Would you output, exactly as written, the line with "AIDA64 Skin Mando" and all lines after it to the end of the data below, and no others?
┌─ Supplied records
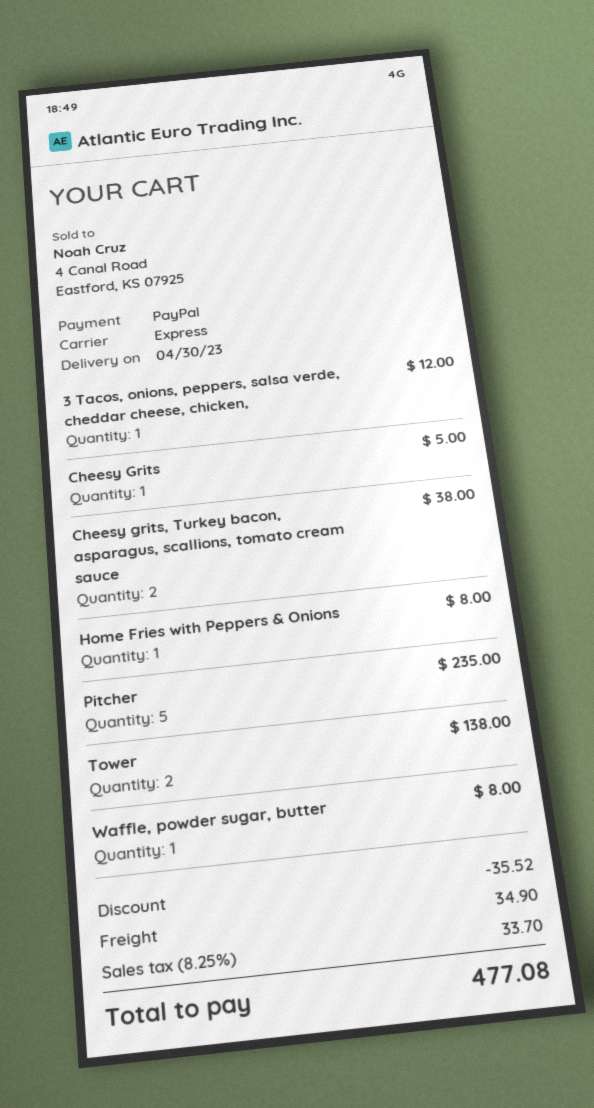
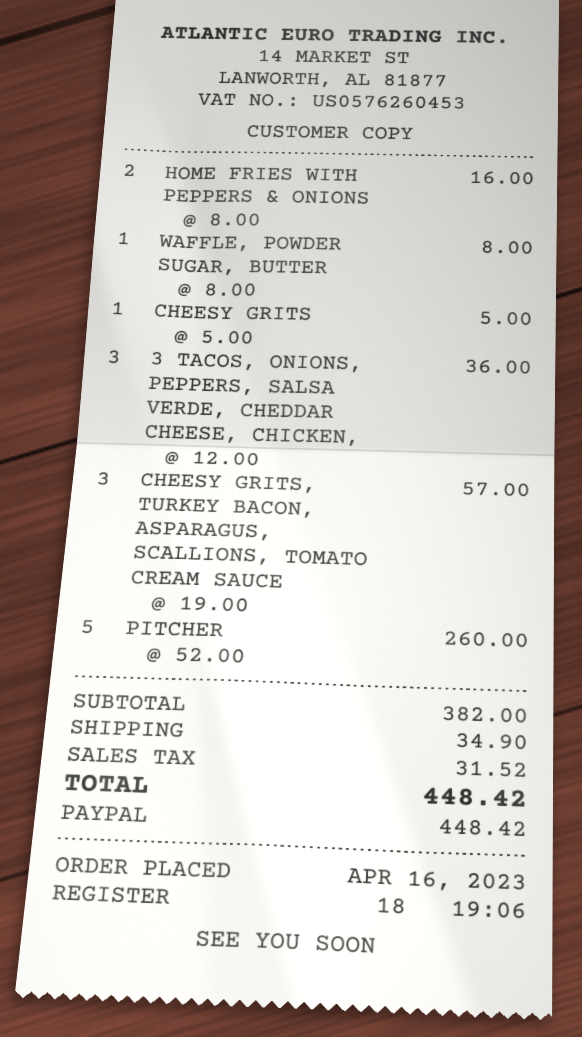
3 Tacos, onions, peppers, salsa verde, cheddar cheese, chicken,: 1 for 12.00 -> 3 for 36.00
Cheesy grits, Turkey bacon, asparagus, scallions, tomato cream sauce: 2 for 38.00 -> 3 for 57.00
Home Fries with Peppers & Onions: 1 for 8.00 -> 2 for 16.00
Pitcher: 5 for 235.00 -> 5 for 260.00
Tower: 2 for 138.00 -> none
discount: 35.52 -> none
tax: 33.70 -> 31.52
total: 477.08 -> 448.42

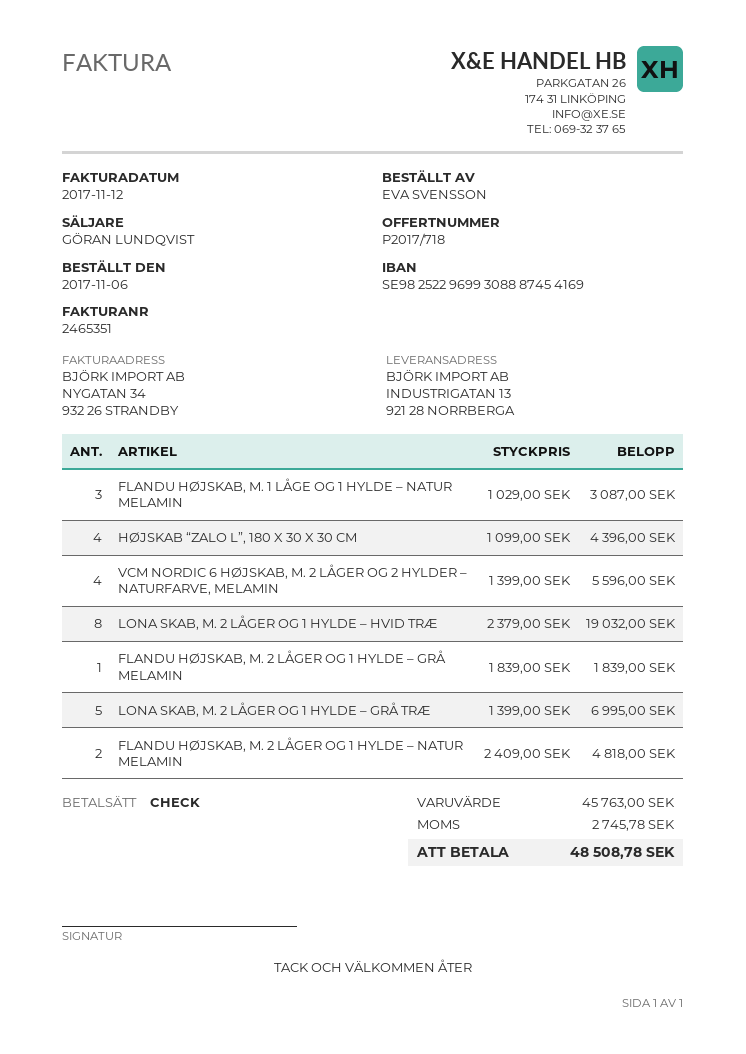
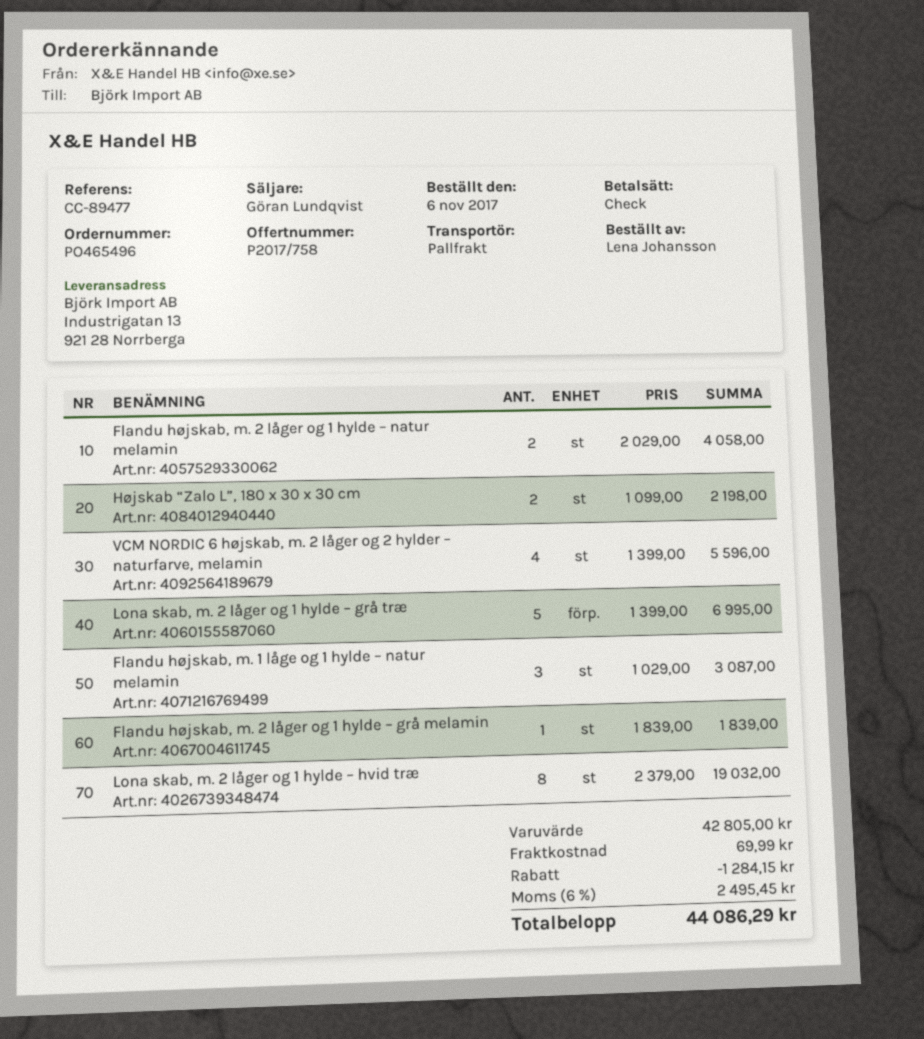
quote number: P2017/718 -> P2017/758
ordered by: EVA SVENSSON -> Lena Johansson
HØJSKAB “ZALO L”, 180 X 30 X 30 CM: 4 x 1099.00 = 4396.00 -> 2 x 1099.00 = 2198.00
FLANDU HØJSKAB, M. 2 LÅGER OG 1 HYLDE – NATUR MELAMIN: 2 x 2409.00 = 4818.00 -> 2 x 2029.00 = 4058.00
subtotal: 45763.00 -> 42805.00
discount: none -> 1284.15
shipping: none -> 69.99
tax: 2745.78 -> 2495.45
total: 48508.78 -> 44086.29

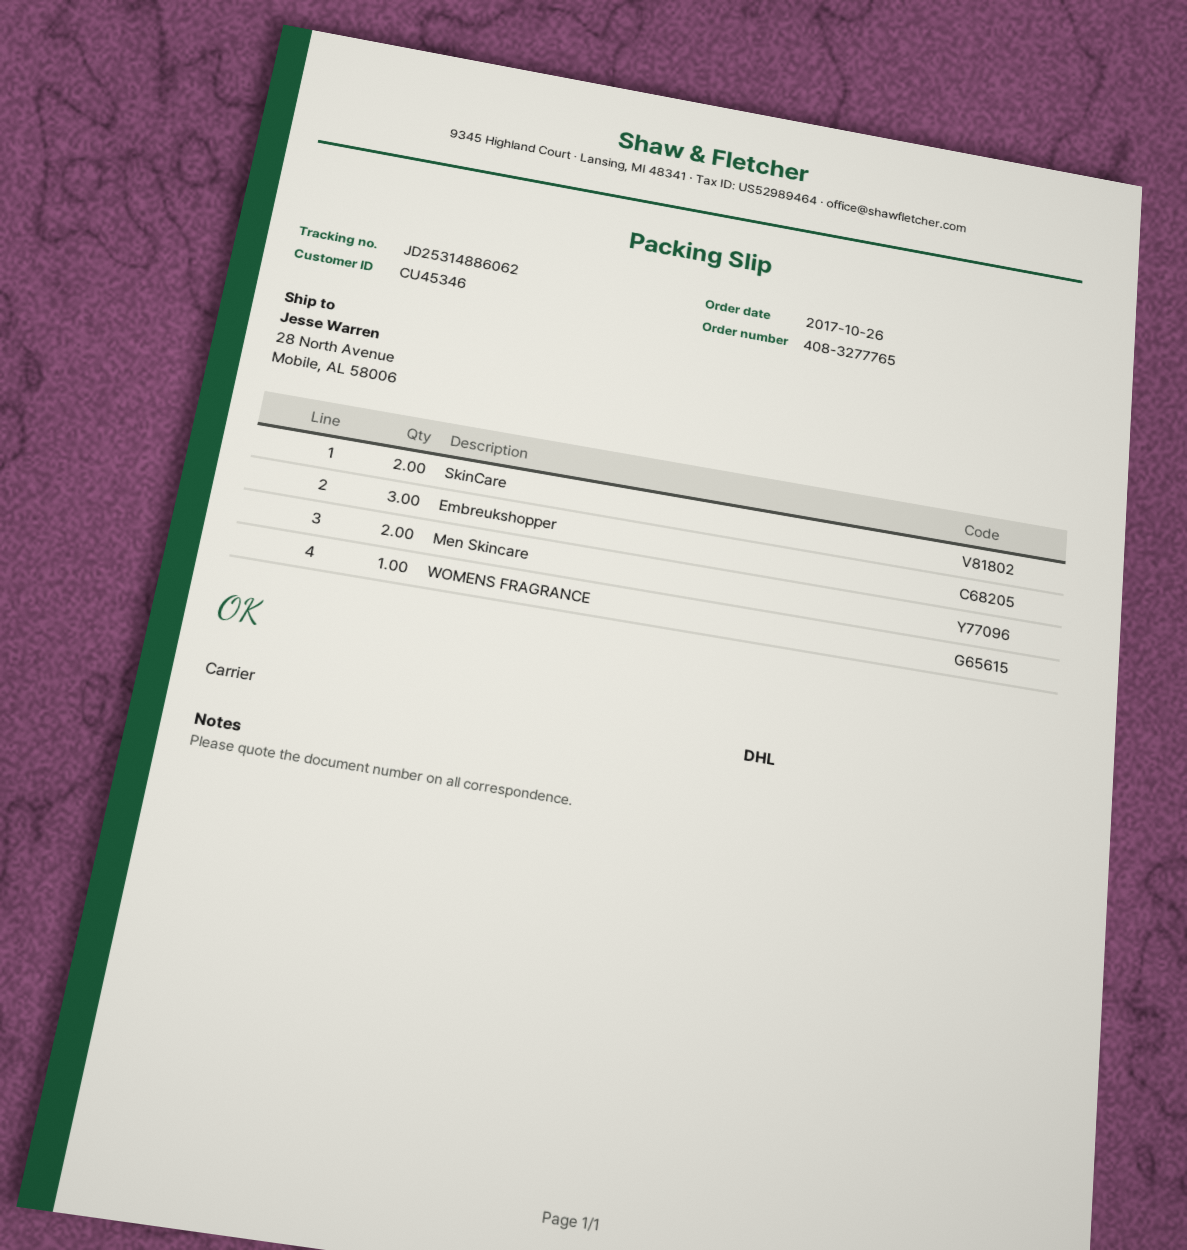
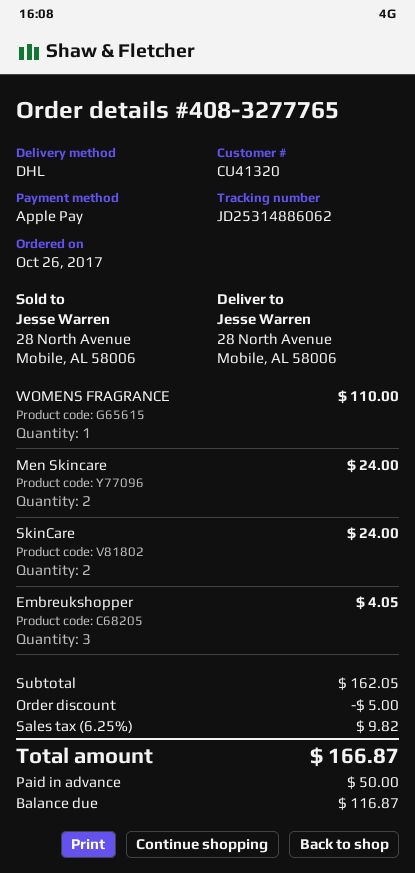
customer number: CU45346 -> CU41320

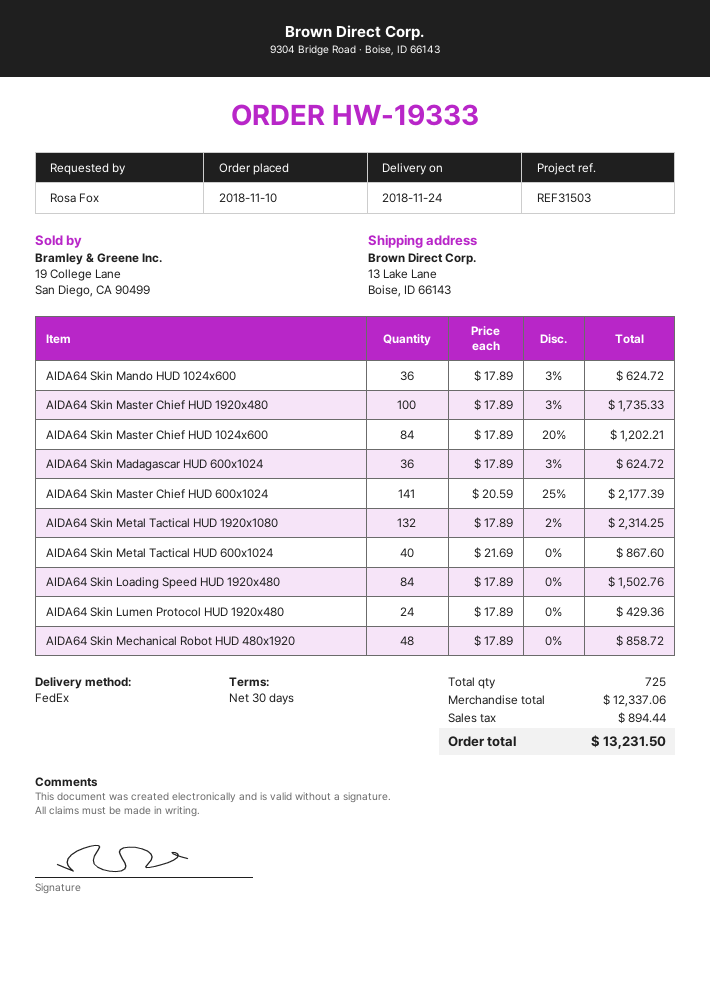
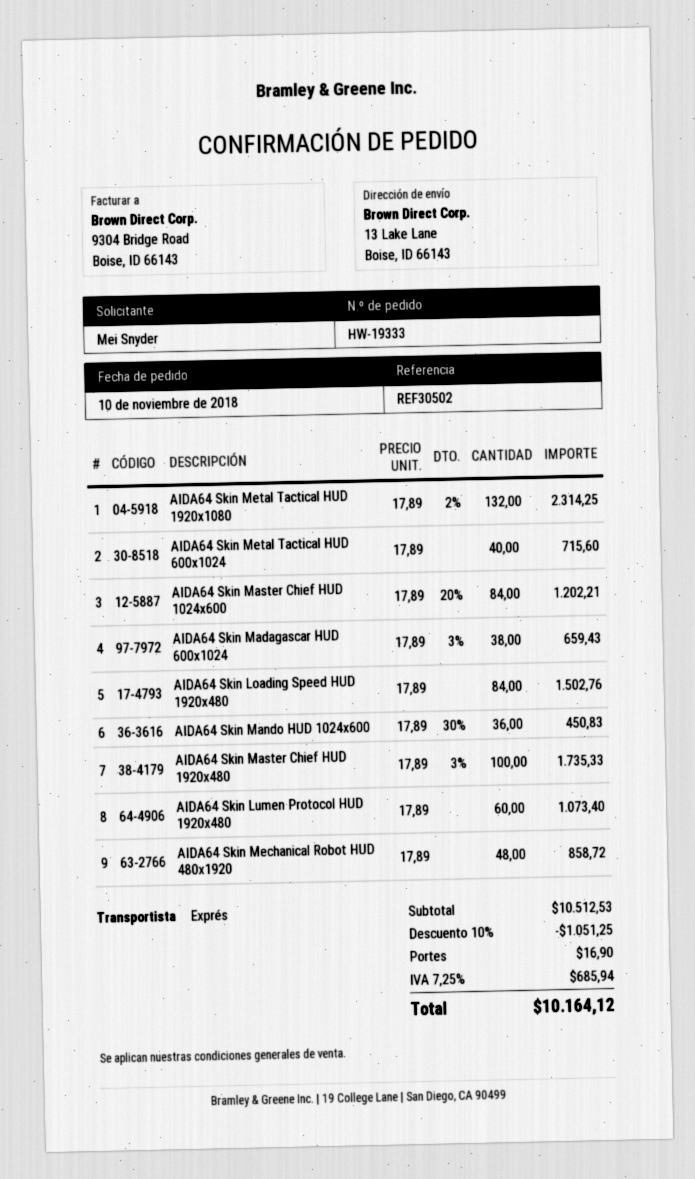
reference: REF31503 -> REF30502
ordered by: Rosa Fox -> Mei Snyder
shipping method: FedEx -> express
AIDA64 Skin Mando HUD 1024x600: 36 x 17.89 - 3% = 624.72 -> 36 x 17.89 - 30% = 450.83
AIDA64 Skin Madagascar HUD 600x1024: 36 x 17.89 - 3% = 624.72 -> 38 x 17.89 - 3% = 659.43
AIDA64 Skin Master Chief HUD 600x1024: 141 x 20.59 - 25% = 2177.39 -> none
AIDA64 Skin Metal Tactical HUD 600x1024: 40 x 21.69 = 867.60 -> 40 x 17.89 = 715.60
AIDA64 Skin Lumen Protocol HUD 1920x480: 24 x 17.89 = 429.36 -> 60 x 17.89 = 1073.40
subtotal: 12337.06 -> 10512.53
discount: none -> 10% = 1051.25
shipping: none -> 16.90
tax: 894.44 -> 685.94
total: 13231.50 -> 10164.12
└─
Your response
AIDA64 Skin Mando HUD 1024x600: 36 x 17.89 - 3% = 624.72 -> 36 x 17.89 - 30% = 450.83
AIDA64 Skin Madagascar HUD 600x1024: 36 x 17.89 - 3% = 624.72 -> 38 x 17.89 - 3% = 659.43
AIDA64 Skin Master Chief HUD 600x1024: 141 x 20.59 - 25% = 2177.39 -> none
AIDA64 Skin Metal Tactical HUD 600x1024: 40 x 21.69 = 867.60 -> 40 x 17.89 = 715.60
AIDA64 Skin Lumen Protocol HUD 1920x480: 24 x 17.89 = 429.36 -> 60 x 17.89 = 1073.40
subtotal: 12337.06 -> 10512.53
discount: none -> 10% = 1051.25
shipping: none -> 16.90
tax: 894.44 -> 685.94
total: 13231.50 -> 10164.12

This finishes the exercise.